(Data extracts begins)
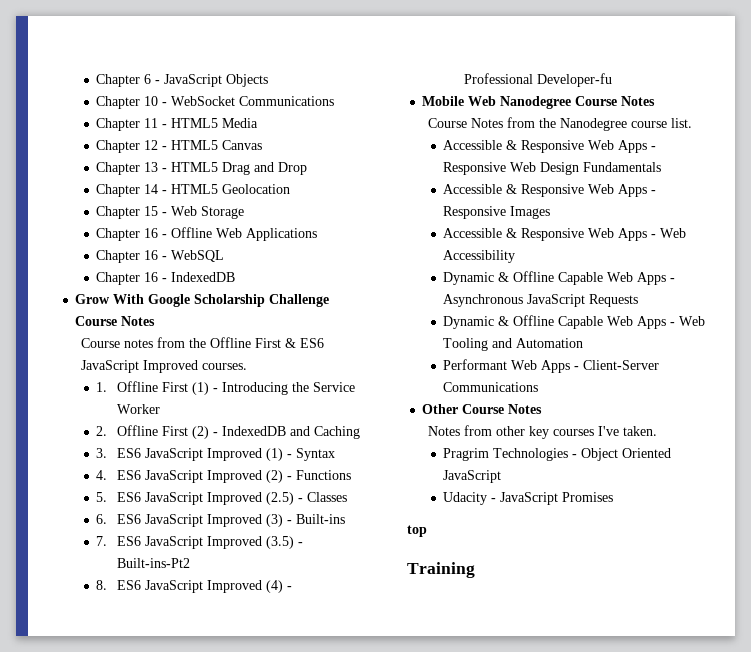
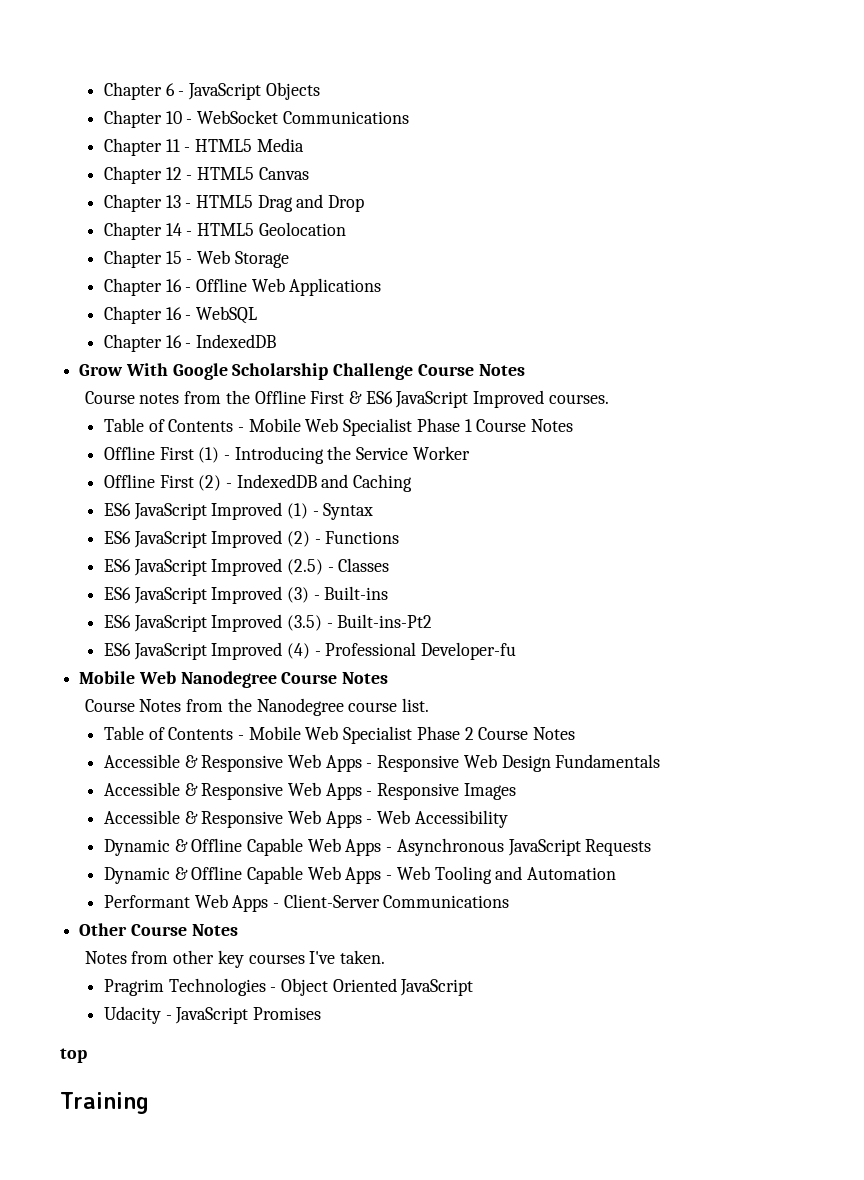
[96,382,108,392] 1. -> [103,418,574,436] Table of Contents - Mobile Web Specialist Phase 1 Course Notes //
[96,426,108,436] 2. -> (470, 453) none
[96,448,108,458] 3. -> (413, 483) none
[96,470,108,480] 4. -> (374, 511) none
[96,492,108,502] 5. -> (400, 537) none
[96,514,108,524] 6. -> (390, 565) none
[96,536,108,546] 7. -> (389, 593) none
[96,580,108,590] 8. -> (433, 621) none
(693, 123) none -> [103,726,576,744] // Table of Contents - Mobile Web Specialist Phase 2 Course Notes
(Data extracts ends)
* What is expected:
Pictures aside, restate all of the entries exactly.

* Response to this exercise:
[96,382,108,392] 1. -> [103,418,574,436] Table of Contents - Mobile Web Specialist Phase 1 Course Notes //
[96,426,108,436] 2. -> (470, 453) none
[96,448,108,458] 3. -> (413, 483) none
[96,470,108,480] 4. -> (374, 511) none
[96,492,108,502] 5. -> (400, 537) none
[96,514,108,524] 6. -> (390, 565) none
[96,536,108,546] 7. -> (389, 593) none
[96,580,108,590] 8. -> (433, 621) none
(693, 123) none -> [103,726,576,744] // Table of Contents - Mobile Web Specialist Phase 2 Course Notes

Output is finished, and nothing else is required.